In a nuclear reactor, the control rods are of a highly neutron absorbing element. When the reactor is shutdown, the rods are fully down in the reactor core essentially capturing the free neutrons. As they're raised, neutrons from the radioactive fuel begin to react with the fuel itself. By react I mean a fuel atom captures a free neutron and undergoes fission, releasing energy. Each atom that undergoes fission produces more free neutrons, so the reaction increases.
Reactors also use what are called moderators. A moderator is an element that slows down the neutron (a slow neutron is easier captured than a fast one). The neutron "bounces" off a moderator atom and imparts (loses) energy.
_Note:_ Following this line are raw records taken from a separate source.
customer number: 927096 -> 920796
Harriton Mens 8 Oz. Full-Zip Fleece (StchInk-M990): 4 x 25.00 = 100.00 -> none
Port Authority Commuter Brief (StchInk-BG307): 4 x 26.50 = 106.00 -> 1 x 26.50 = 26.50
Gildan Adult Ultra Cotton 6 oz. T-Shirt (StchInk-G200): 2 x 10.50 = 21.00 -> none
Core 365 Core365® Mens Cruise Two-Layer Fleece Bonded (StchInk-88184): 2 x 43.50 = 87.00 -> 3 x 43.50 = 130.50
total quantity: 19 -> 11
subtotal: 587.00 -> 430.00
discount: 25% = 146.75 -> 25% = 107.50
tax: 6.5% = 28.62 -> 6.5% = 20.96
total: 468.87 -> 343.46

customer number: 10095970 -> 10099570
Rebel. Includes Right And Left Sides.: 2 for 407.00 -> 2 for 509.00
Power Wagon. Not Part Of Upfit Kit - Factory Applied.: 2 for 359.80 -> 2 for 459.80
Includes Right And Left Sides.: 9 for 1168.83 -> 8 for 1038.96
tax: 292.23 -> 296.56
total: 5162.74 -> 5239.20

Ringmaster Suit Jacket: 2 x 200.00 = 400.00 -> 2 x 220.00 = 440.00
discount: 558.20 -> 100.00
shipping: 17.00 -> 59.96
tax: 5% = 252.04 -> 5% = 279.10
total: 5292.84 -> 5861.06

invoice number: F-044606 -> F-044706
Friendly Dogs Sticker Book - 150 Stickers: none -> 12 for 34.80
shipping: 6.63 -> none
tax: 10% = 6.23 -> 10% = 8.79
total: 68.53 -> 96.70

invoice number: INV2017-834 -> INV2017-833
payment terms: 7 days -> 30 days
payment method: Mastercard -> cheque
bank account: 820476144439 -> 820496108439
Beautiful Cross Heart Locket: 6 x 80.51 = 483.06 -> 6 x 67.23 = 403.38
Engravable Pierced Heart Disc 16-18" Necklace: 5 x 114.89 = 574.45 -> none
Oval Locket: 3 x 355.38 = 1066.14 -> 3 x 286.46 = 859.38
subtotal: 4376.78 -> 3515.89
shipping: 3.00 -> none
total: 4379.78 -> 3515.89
The thing to remember is that elements below iron on the periodic table release energy during fusion, but need energy to split (ie fission). Hydrogen releases the most energy, helium the next ..... upto iron. This is why main sequence stars sit fusing hydrogen into helium in their core, but once the hydrogen begins to run out, the core begins to collapse until it reaches a hot enough temp to fuse the helium ..... massive stars follow this down to iron cores ... no more fusion ... supernova. Smaller stars only fuse down to helium and carbon and leave a white dwarf behind, which is the "dead" stellar core.
Once you get past iron, it's fission that produces energy, with the far end of the periodic table near uranium producing the most energy.
Andrew.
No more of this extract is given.